Citation: IMF Working Papers 2020, 180; 10.5089/9781513556383.001.A001

Sources: DNB and ECB websites.

In early 2015, the Danish economy witnessed massive capital inflows, and appreciation pressure on the exchange rate, following Switzerland’s abandonment of its quasi-peg. This event triggered speculation against the Danish fixed exchange rate, prompting the DNB to intervene substantively in January and February 2015. At that time, the DNB abstained from further interest rate reductions, given the already low policy rate (deposit rate reduced to -0.75 percent) and negative policy rate spread. Between April 25 and September 4, 2014, the DNB temporarily moved the interest rate of its certificates of deposits (CDs) to positive levels12 before starting a reduction cycle of their interest rate, pushing them further negative, reaching a level of -0.75 percent on February 6, 2015.
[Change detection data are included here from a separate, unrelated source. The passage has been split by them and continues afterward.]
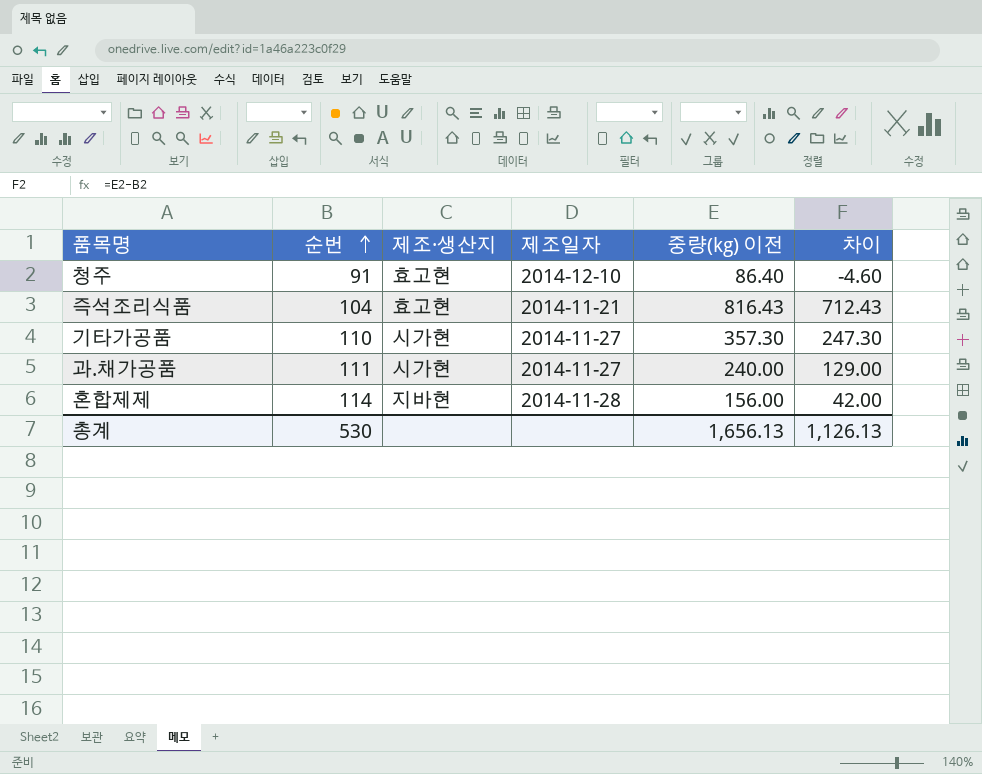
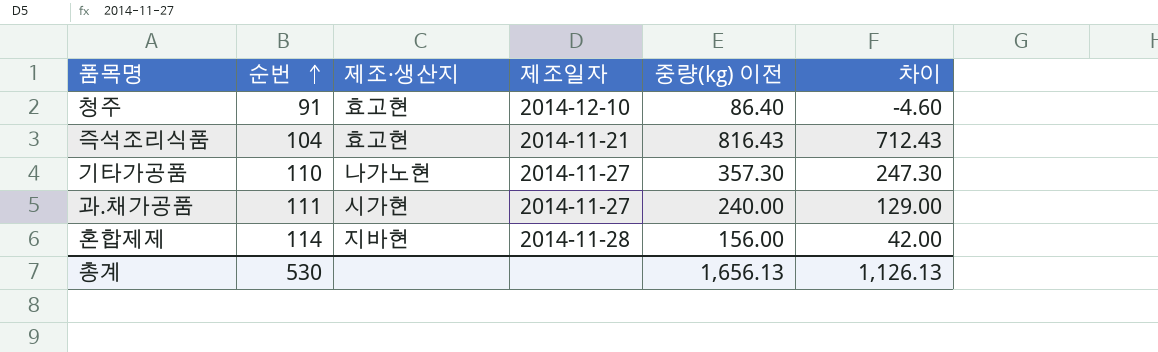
기타가공품 | 제조·생산지: 시가현 -> 나가노현

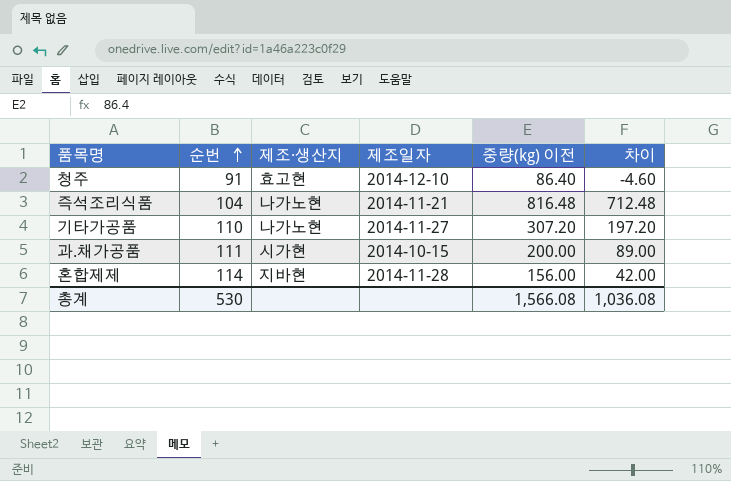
즉석조리식품 | 제조·생산지: 효고현 -> 나가노현
즉석조리식품 | 중량(kg) 이전: 816.43 -> 816.48
즉석조리식품 | 차이: 712.43 -> 712.48
기타가공품 | 중량(kg) 이전: 357.30 -> 307.20
기타가공품 | 차이: 247.30 -> 197.20
과.채가공품 | 제조일자: 2014-11-27 -> 2014-10-15
과.채가공품 | 중량(kg) 이전: 240.00 -> 200.00
과.채가공품 | 차이: 129.00 -> 89.00
총계 | 중량(kg) 이전: 1,656.13 -> 1,566.08
총계 | 차이: 1,126.13 -> 1,036.08

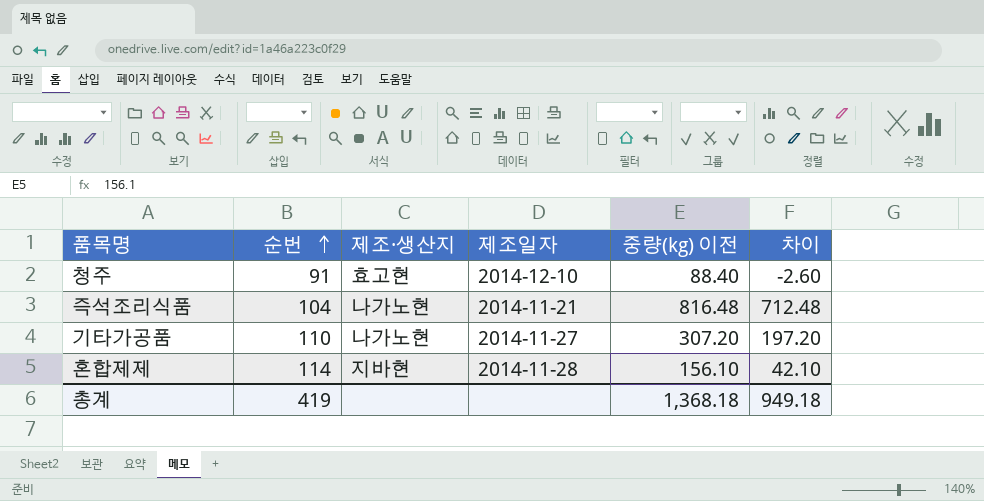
row 과.채가공품: 111 | 시가현 | 2014-10-15 | 200.00 | 89.00 -> none
청주 | 중량(kg) 이전: 86.40 -> 88.40
청주 | 차이: -4.60 -> -2.60
혼합제제 | 중량(kg) 이전: 156.00 -> 156.10
혼합제제 | 차이: 42.00 -> 42.10
총계 | 순번: 530 -> 419
총계 | 중량(kg) 이전: 1,566.08 -> 1,368.18
총계 | 차이: 1,036.08 -> 949.18

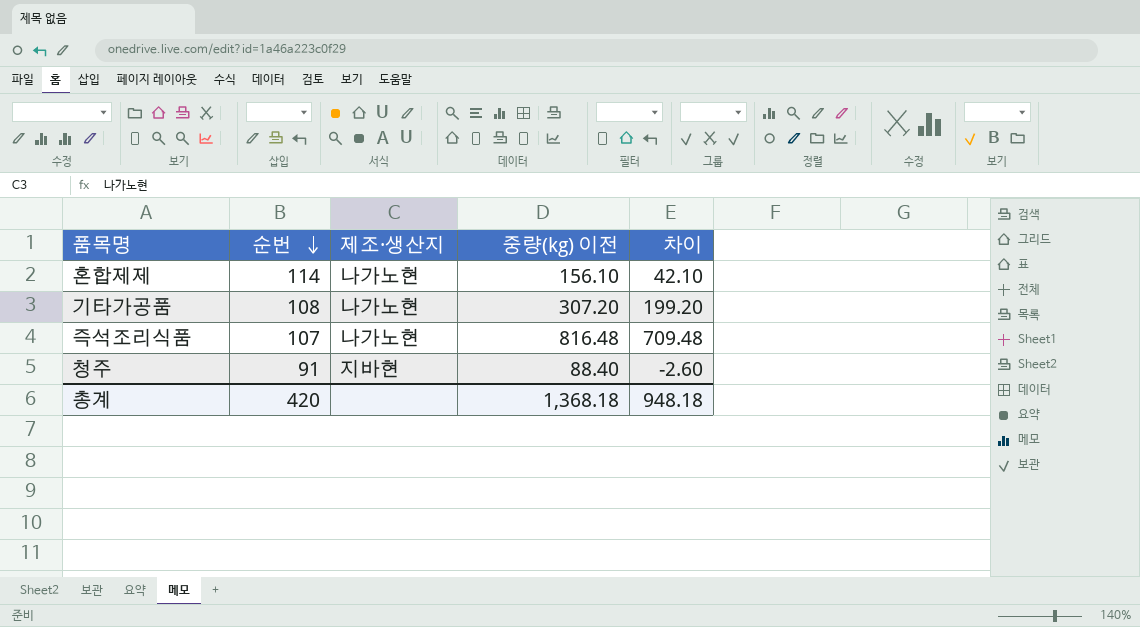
row order: 순번 ascending -> 순번 descending
column 제조일자 | position: 4 -> none
혼합제제 | 제조·생산지: 지바현 -> 나가노현
기타가공품 | 순번: 110 -> 108
기타가공품 | 차이: 197.20 -> 199.20
즉석조리식품 | 순번: 104 -> 107
즉석조리식품 | 차이: 712.48 -> 709.48
청주 | 제조·생산지: 효고현 -> 지바현
총계 | 순번: 419 -> 420
총계 | 차이: 949.18 -> 948.18

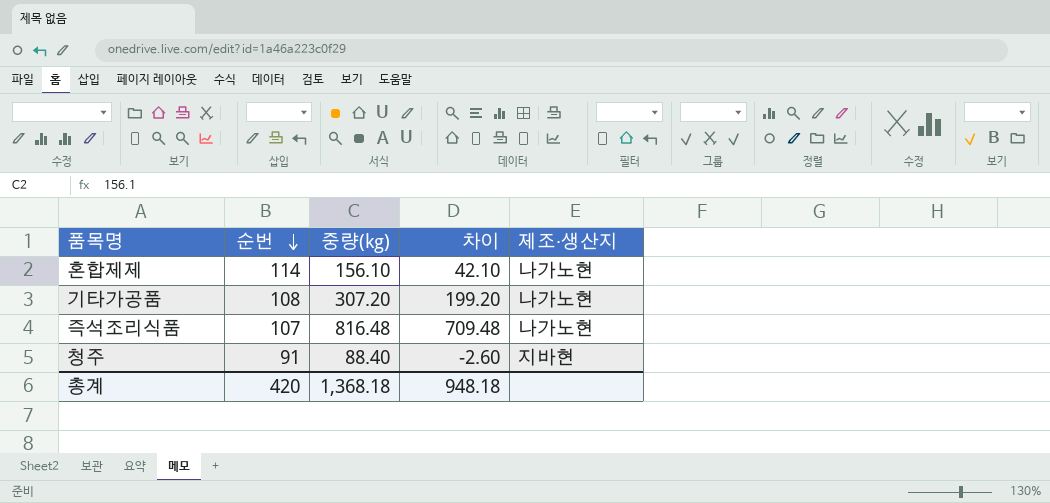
column name: 중량(kg) 이전 -> 중량(kg)
column 제조·생산지 | position: 3 -> 5

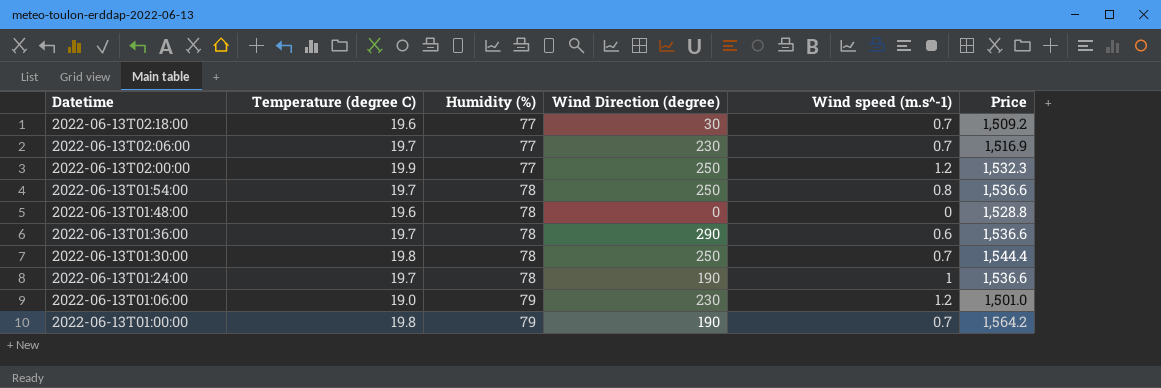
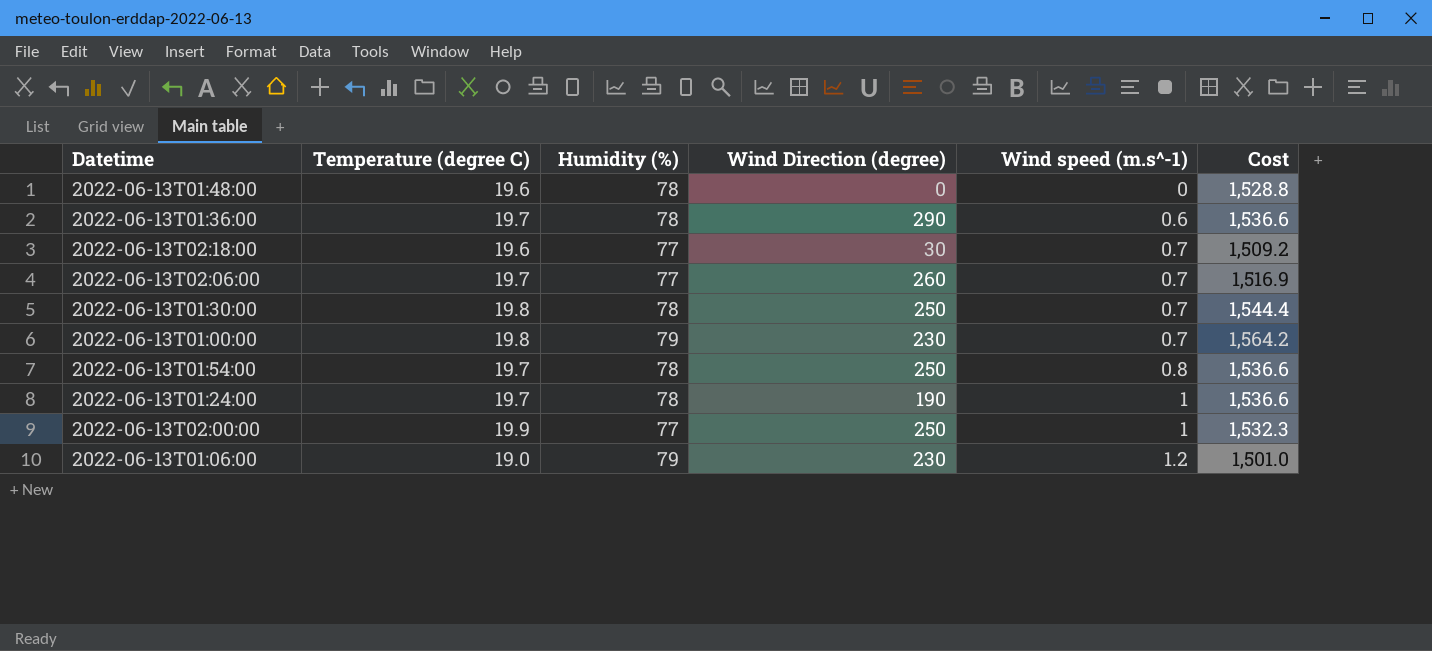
row order: Datetime descending -> Wind speed (m.s^-1) ascending
column name: Price -> Cost
2022-06-13T02:06:00 | Wind Direction (degree): 230 -> 260
2022-06-13T01:00:00 | Wind Direction (degree): 190 -> 230
2022-06-13T02:00:00 | Wind speed (m.s^-1): 1.2 -> 1

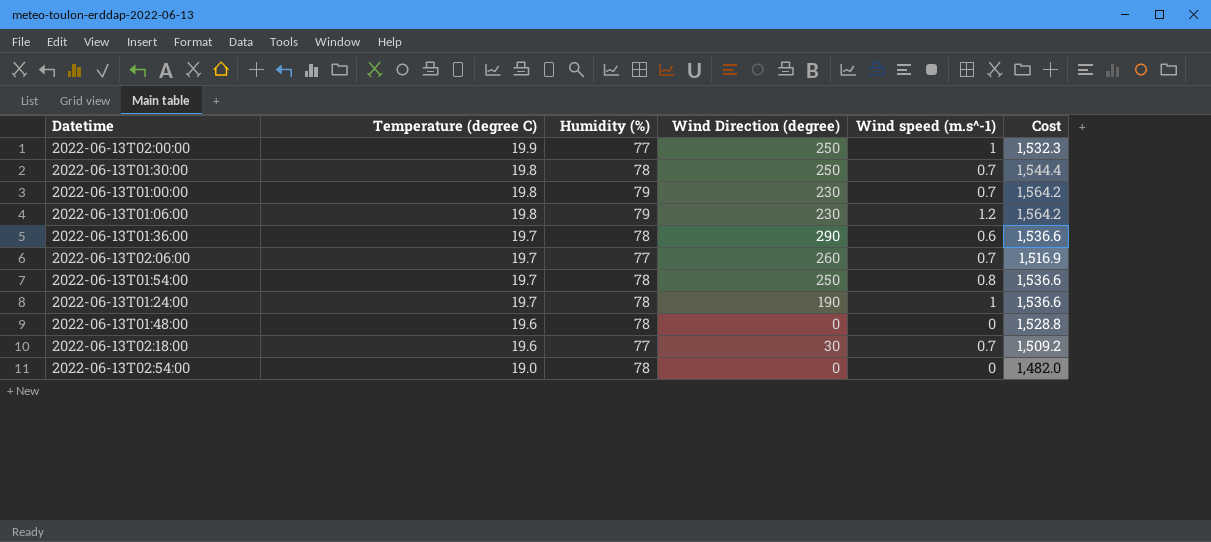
row order: Wind speed (m.s^-1) ascending -> Temperature (degree C) descending
2022-06-13T01:06:00 | Temperature (degree C): 19.0 -> 19.8
2022-06-13T01:06:00 | Cost: 1,501.0 -> 1,564.2
row 2022-06-13T02:54:00: none -> 19.0 | 78 | 0 | 0 | 1,482.0

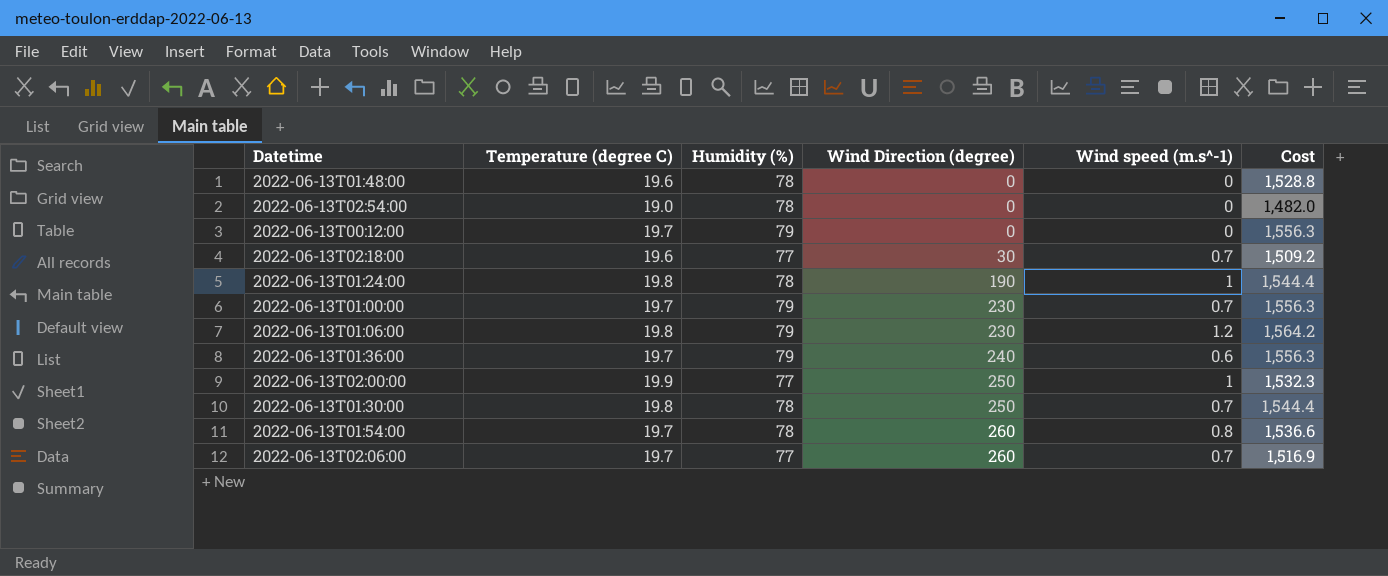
row order: Temperature (degree C) descending -> Wind Direction (degree) ascending
row 2022-06-13T00:12:00: none -> 19.7 | 79 | 0 | 0 | 1,556.3
2022-06-13T01:24:00 | Temperature (degree C): 19.7 -> 19.8
2022-06-13T01:24:00 | Cost: 1,536.6 -> 1,544.4
2022-06-13T01:00:00 | Temperature (degree C): 19.8 -> 19.7
2022-06-13T01:00:00 | Cost: 1,564.2 -> 1,556.3
2022-06-13T01:36:00 | Humidity (%): 78 -> 79
2022-06-13T01:36:00 | Wind Direction (degree): 290 -> 240
2022-06-13T01:36:00 | Cost: 1,536.6 -> 1,556.3
2022-06-13T01:54:00 | Wind Direction (degree): 250 -> 260

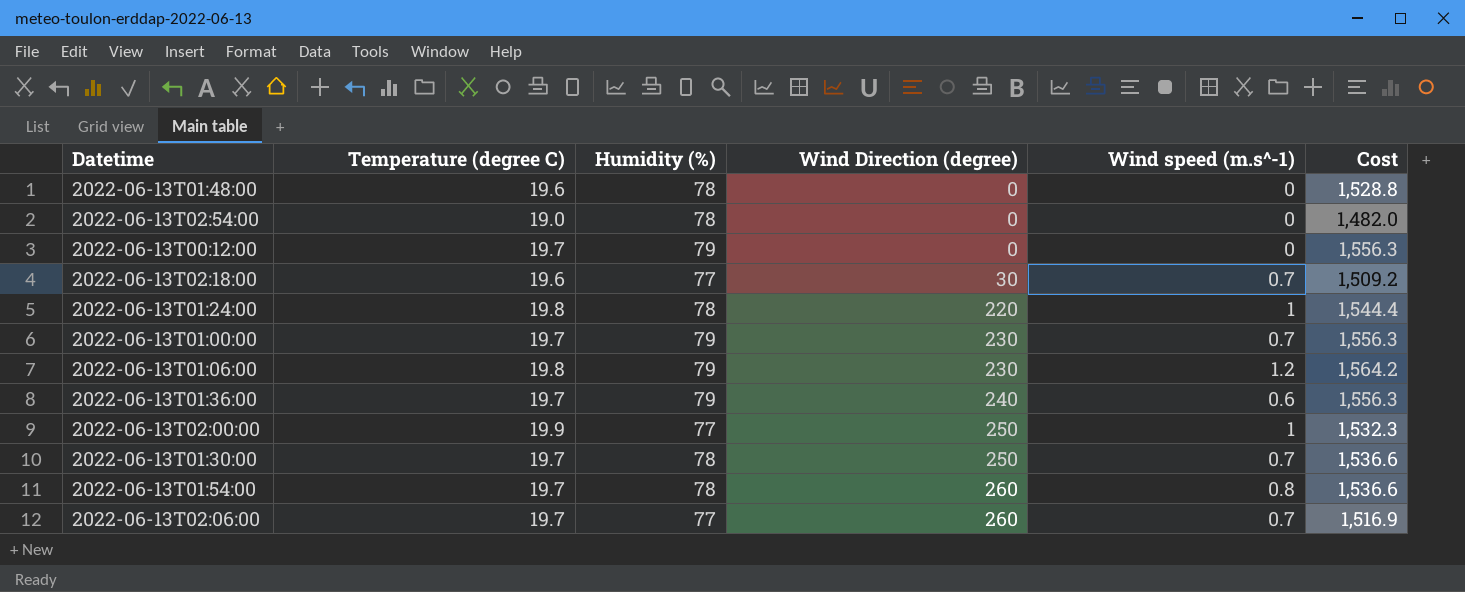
2022-06-13T01:24:00 | Wind Direction (degree): 190 -> 220
2022-06-13T01:30:00 | Temperature (degree C): 19.8 -> 19.7
2022-06-13T01:30:00 | Cost: 1,544.4 -> 1,536.6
B. The Monetary Authority of Singapore’s Exchange Rate-Based Monetary Policy

Singapore’s monetary policy has price stability as its primary overreaching objective, and the exchange rate as the monetary policy anchor. The MAS is explicit about its exchange rate-based monetary policy and does not target a level of domestic interest rates. The MAS manages the Singapore dollar against a trade-weighted basket of currencies of Singapore’s major trading partners that it maintains within a target band. The composition of the basket is revised periodically to reflect the changes in trade patterns over time. Whenever necessary, the MAS intervenes in the FX market to maintain the nominal effective exchange rate (NEER) within the policy band. Overall, the MAS’s exchange rate-based monetary policy framework is characterized by three main features:

1. The basket: the currencies forming the basket are assigned different weights depending on Singapore’s trade share with each country.

2. The policy band: the NEER can fluctuate within a policy band, the level and slope of which are announced semi-annually to the market. The band provides a mechanism to accommodate short-term fluctuations in the FX markets.

3. The crawl: the policy band is periodically reviewed to ensure that it remains consistent with the underlying fundamentals of the economy. The band incorporates a crawl feature reflecting the continuous assessment of the path of the exchange rate, to avoid any misalignment of the currency.

By announcing a targeted path for the NEER, whose composition is undisclosed, the MAS signals the policy stance that is deemed appropriate to fulfill its price stability mandate. This path respects the underlying fundamentals of the economy. Recognizing the lags in monetary policy, the MAS gauges the appropriate policy stance and operates in a forward-looking manner by considering trends and anticipated developments in the domestic economy and external environment13.

The MAS monetary policy framework ensures a clear separation between policy formulation and implementation. Its Economic Policy Group reviews the monetary policy semi-annually and recommends the appropriate level, slope, and width for the exchange rate policy band to ensure its consistency with the fundamentals and market conditions. After each review, a monetary policy statement is released, providing information on the latest movements of the exchange rate and explaining the exchange rate policy stance going forward. An accompanying report, the Macroeconomic Review, provides detailed information on the assessment of macroeconomic developments and trends in the Singapore economy.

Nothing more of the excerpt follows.